How do we get better prediction?

In a previous section, we discussed the requirements that needed to be met in order to conduct branch prediction. In the image below, the lecture discusses that we don't have the ability to determine if the instruction is a branch, if the instruction is taken, or what the offset of the branch is because we still have yet to fetch the instruction.

What we do know, however, is that, based upon the program counter, we have a historical precedence for what happened at this program counter in the past. We know how the branch at this program counter was behaving in the past - we can use this information because it's pretty common that branches tend to behave the same way each time they are encountered.

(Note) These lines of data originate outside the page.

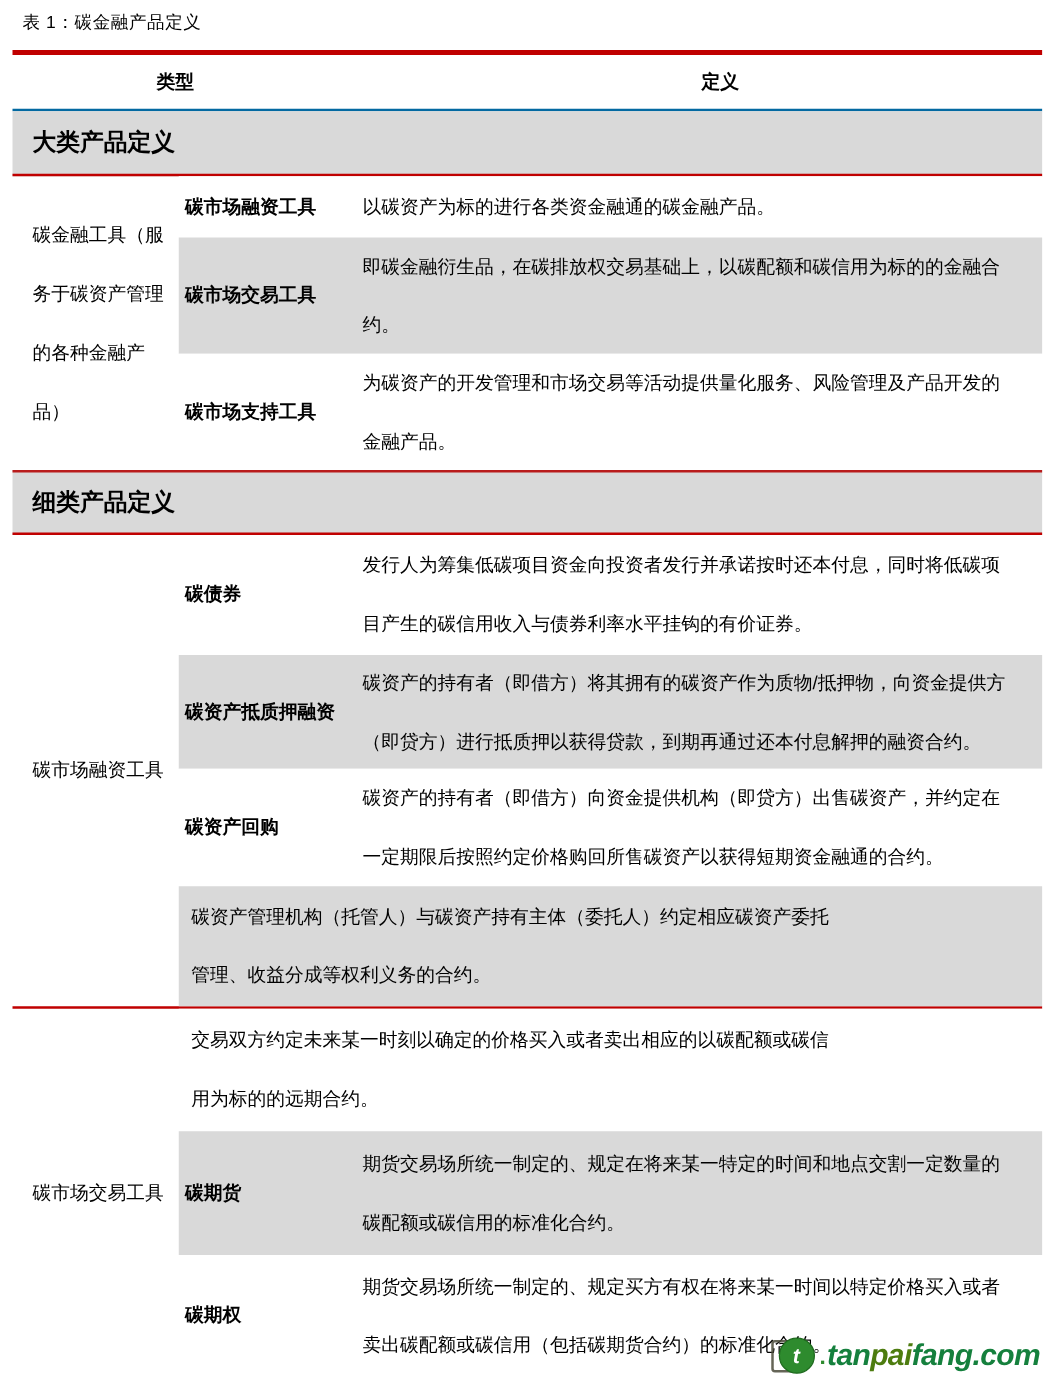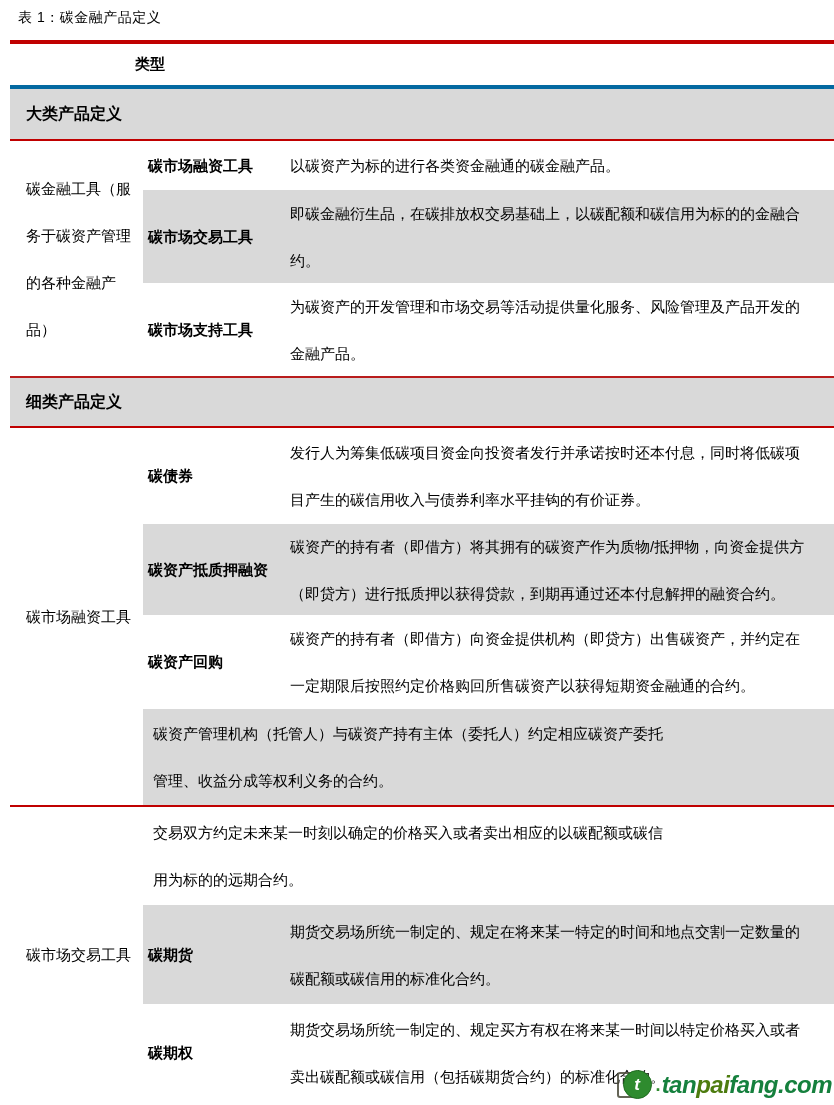"类型" .hdr { border-bottom: 4px solid #0369a1 -> 2px solid #0369a1 }
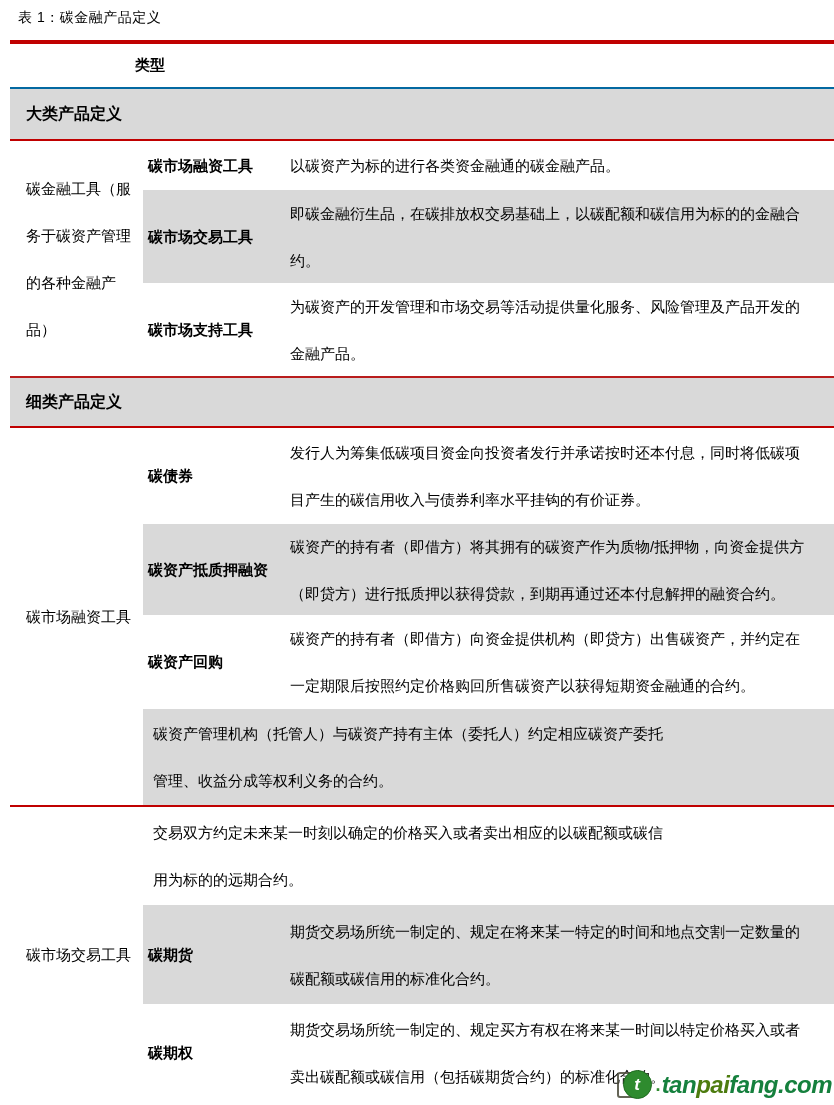"定义" div.hdr-def { html: none -> <div>定义</div> }
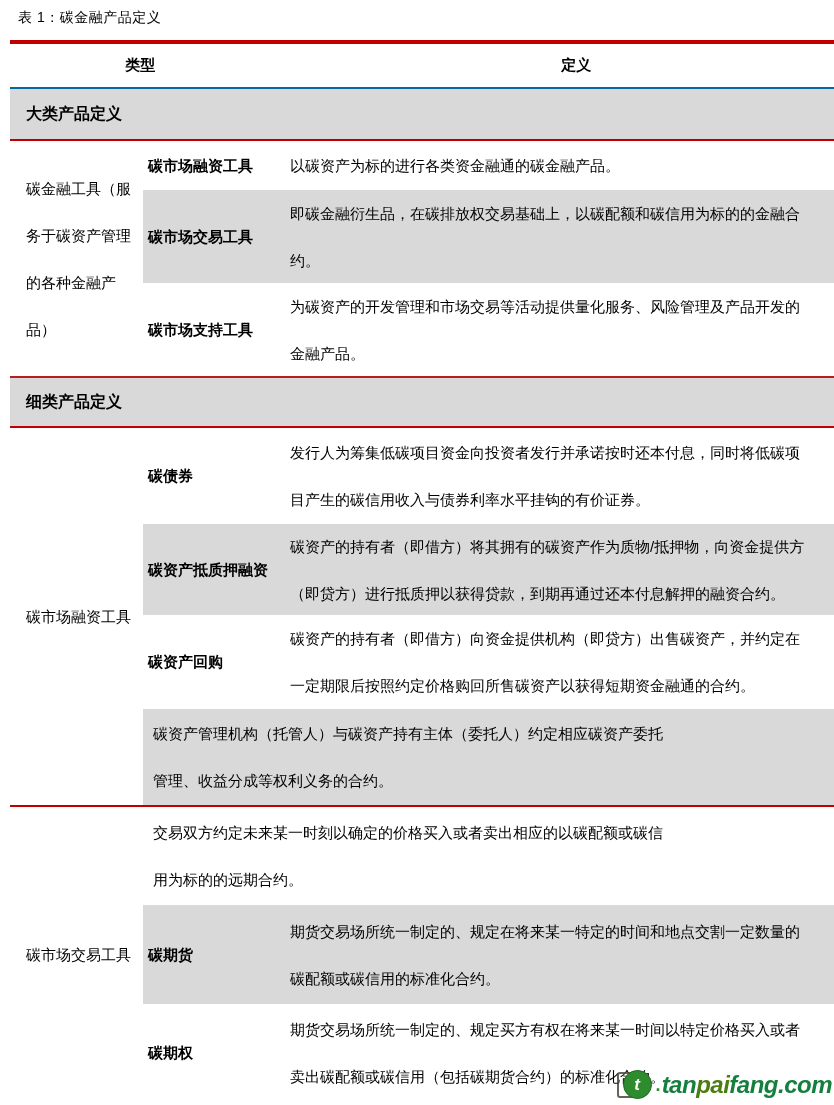"大类产品定义" .band { font-size: 16px -> 19px }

We don't know what the current branch instruction to be fetched is going to do, but we can make a prediction based upon its history / the last time it was executed.

better-prediction-3

Branch Target Buffer (BTB)

The simplest predictor that uses history is the branch target buffer. So how does it work? The program counter (PC) is used to index into the BTB. Stored at this index is the predicted next program counter. The next program counter is fetched into the pipeline. When the branch is calculated, the real next program counter is determined and compared against the predicted next program counter that was fetched. If they're the same, the BTB predicted the next program counter correctly based upon the historical data saved for the program counter used as an index. If they're not the same, the BTB predicted incorrectly and the next program counter is saved to the BTB using the index program counter.

branch-target-buffer

How big does the BTB need to be to implement the predictor? Well it serves the purpose of predicting the next instruction based upon the current instruction in the program counter. So in order to feasibly predict every next instruction, we need to have an index for every instruction in the program - meaning the BTB needs to be the same size as the program itself! That's not realistic, let's see if we can't find another answer.

branch-target-buffer-size

Realistic BTB

First, we don't need an entry in the BTB for every single instruction in the program - we can have the BTB contain only the instructions that are most likely to be executed next. The BTB will operate somewhat like a cache, using values that are most recently used. An example provided in the lecture is a loop that contains, say, 100 instructions. As the loop executes, the BTB fills with the loop's instructions and the BTB doesn't change for the duration of the loop.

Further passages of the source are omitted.